EPVN MPLS label parsing error
William
bird at is.unlawful.id.au
Tue Nov 4 11:48:29 CET 2025
Hi Ondrej,
Apologies on the delay, I'm testing when I have the brain space and my
lab is powered up.
On 14/10/2025 3:02 am, Ondrej Zajicek wrote:
> On Sat, Oct 11, 2025 at 08:46:00AM +1100, William via Bird-users wrote:
>> Hi Ondrej,
>>
>> Thanks for the fast reply! Just noticed the assorted typo's in the email.
>>
>> On 10/10/2025 11:42 pm, Ondrej Zajicek wrote:
>>
>>> On Fri, Oct 10, 2025 at 06:52:28PM +1100, William via Bird-users wrote:
>>>> Hi BIRDians,
>>>> Been tinkering with EPVN in (built from git on Debian 13.1) hooked into an
>>>> Arista vEOS-LAB network, with an IPv6 underlay.
>>> Hi
>>>
>>> I am glad to hear someone is playing with it. Do you use the 'evpn' branch?
>> Yes I'm using the evpn branch:
>>
>> BIRD v2.13.1-161-gc5c9bd81-x ready.
> You could also try more recent branch 'oz-evpn' (although the following
> patch related to VNIs is also not included there).
>
>
> There are some configuration changes in this branch, encapsulation-specific options are in its own subblock:
>
> protocol evpn {
> eth { table etab2; };
> evpn;
>
> encapsulation vxlan {
> tunnel device "vxlan2";
> router address 10.1.1.1;
> };
>
> rd 1:12;
> route target (rt, 1, 0);
>
> tag 2;
> vni 12;
> };
I wonder if there is something different in the way the IMET routes are
put together there? The "encapsulation vxlan" stanza doesn't exist in
the main evpn branch which is making me think that might be causing
another issue...
> <snip>
>> Gotta love standards! So that brings an interesting side case I wouldn't have
>> thought of - the "usable" VNI range is trimmed due to this?

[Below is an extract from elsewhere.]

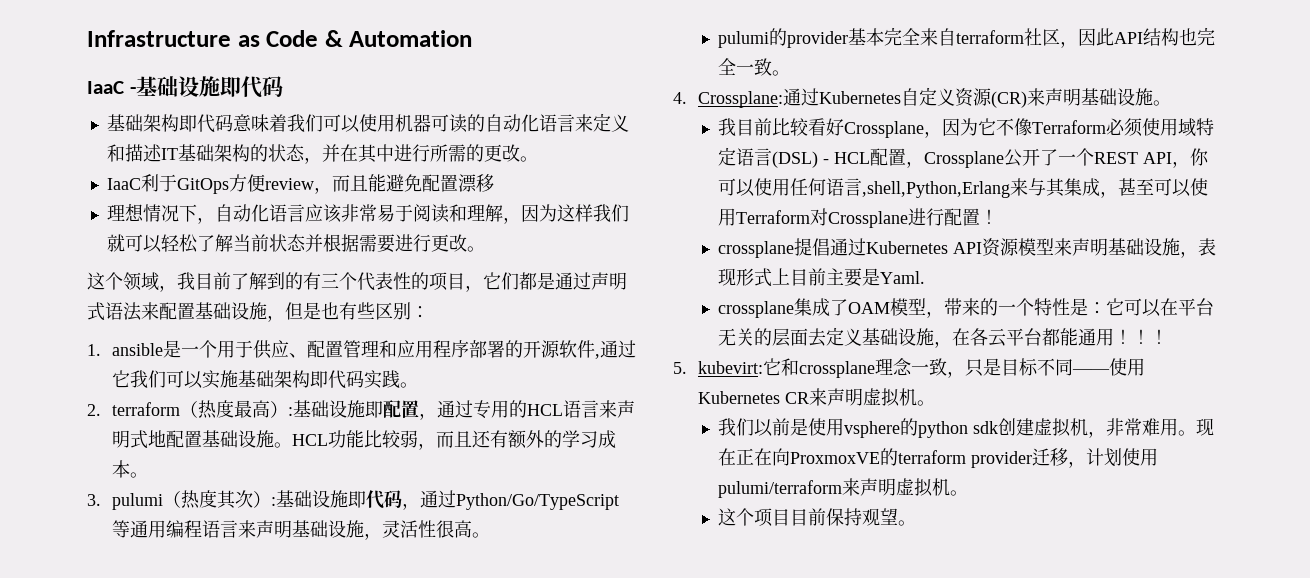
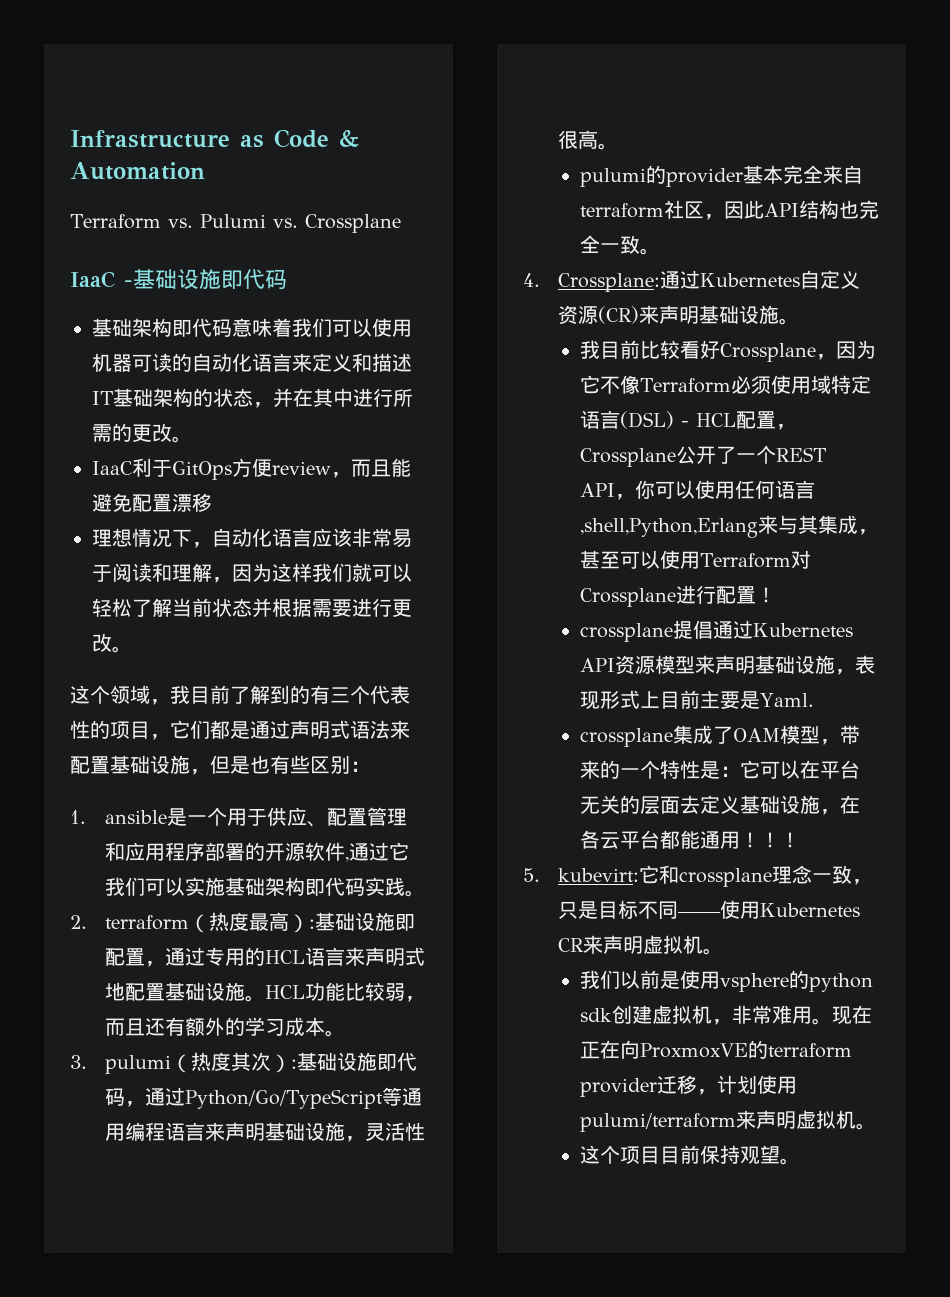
+ Terraform vs. Pulumi vs. Crossplane

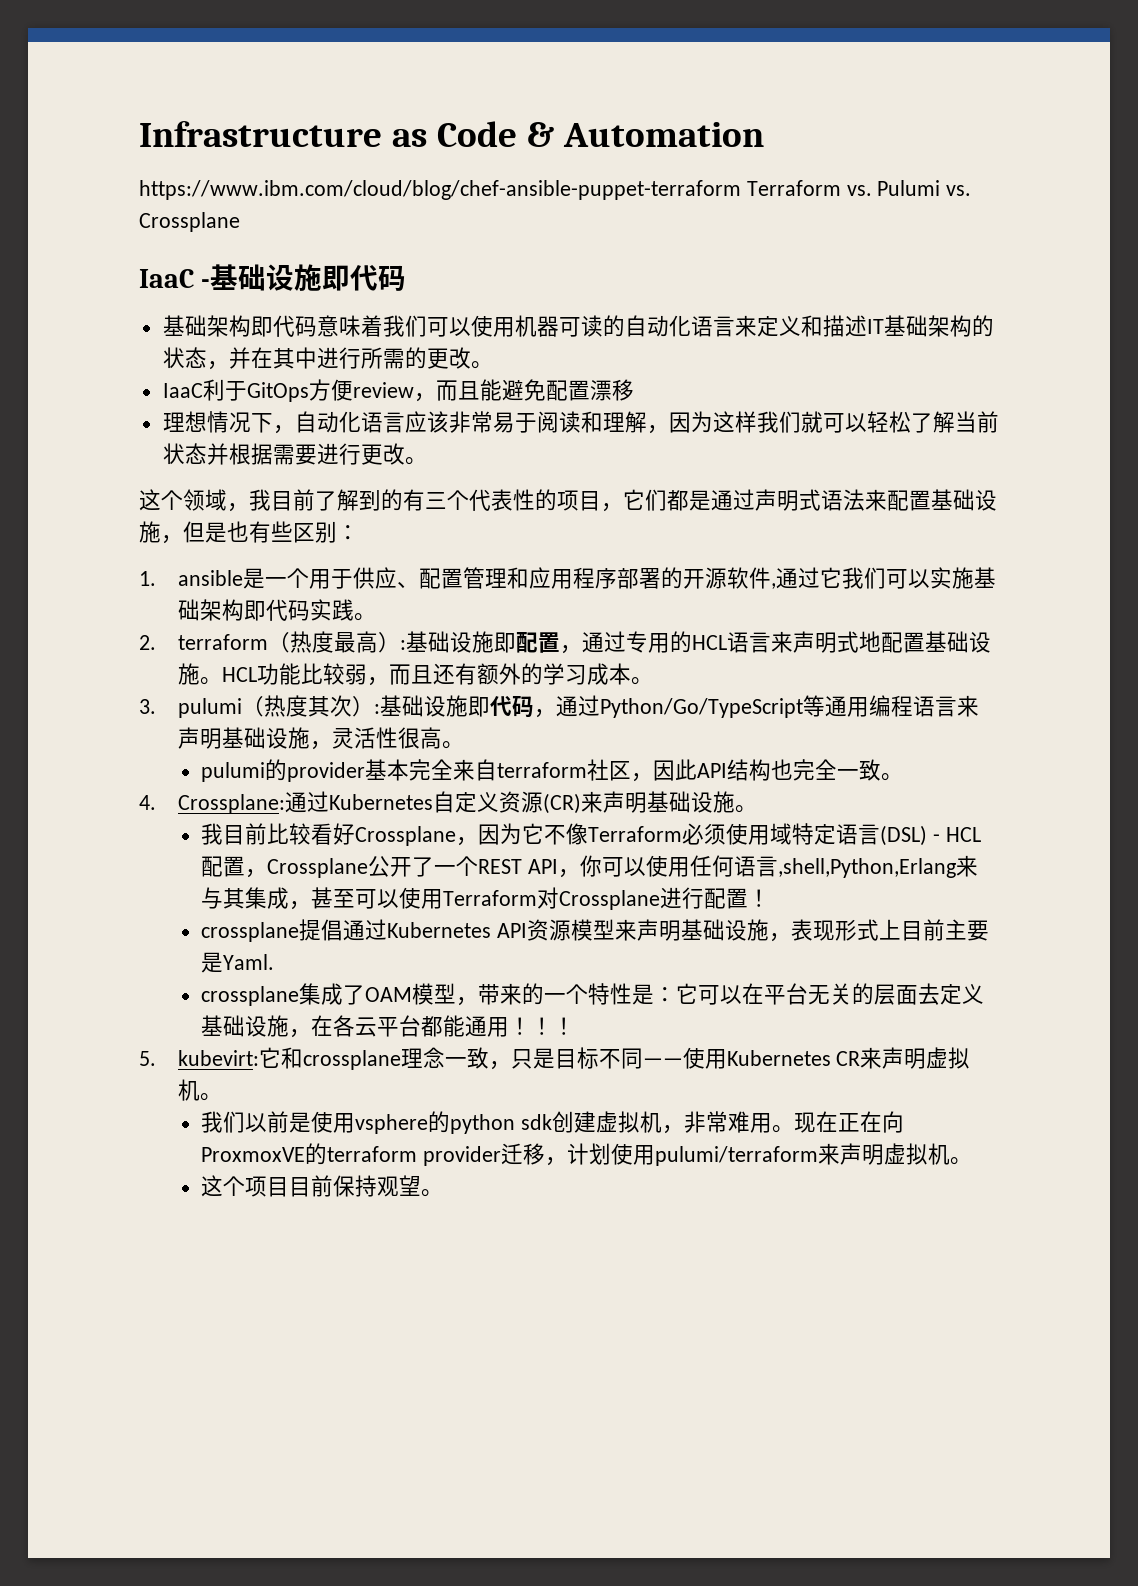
- Terraform vs. Pulumi vs. Crossplane
+ https://www.ibm.com/cloud/blog/chef-ansible-puppet-terraform Terraform vs. Pulumi vs. Crossplane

> No, not really. It is just that EVPN/MPLS (RFC 7432) uses high 20 bits
> out of 24, while EVPN/VXLAN uses full 24 bits. But the BIRD EVPN BGP does
> not really care about whether it is MPLS or VXLAN (it could be any encapsulation
> if it is just an EVPN route reflector).
>
> The attached patch switches BGP code to use full 24 bits.
Patched my code and it works nicely! Thank you :)
> <snip>
> rd / route distinguisher? It works for me even there:
>
> protocol evpn {
> ...
> # rd 1:13;
> rd 1005001:10040;
> route target (rt, 1, 0);
> ...
> }
I've set the RD and RT back and it's working fine, not sure what was
going on there
I've got mac-ip and imet routes floating around now, but the next issue
is that the wrong next-hop is being set on the imet (and mac-ip)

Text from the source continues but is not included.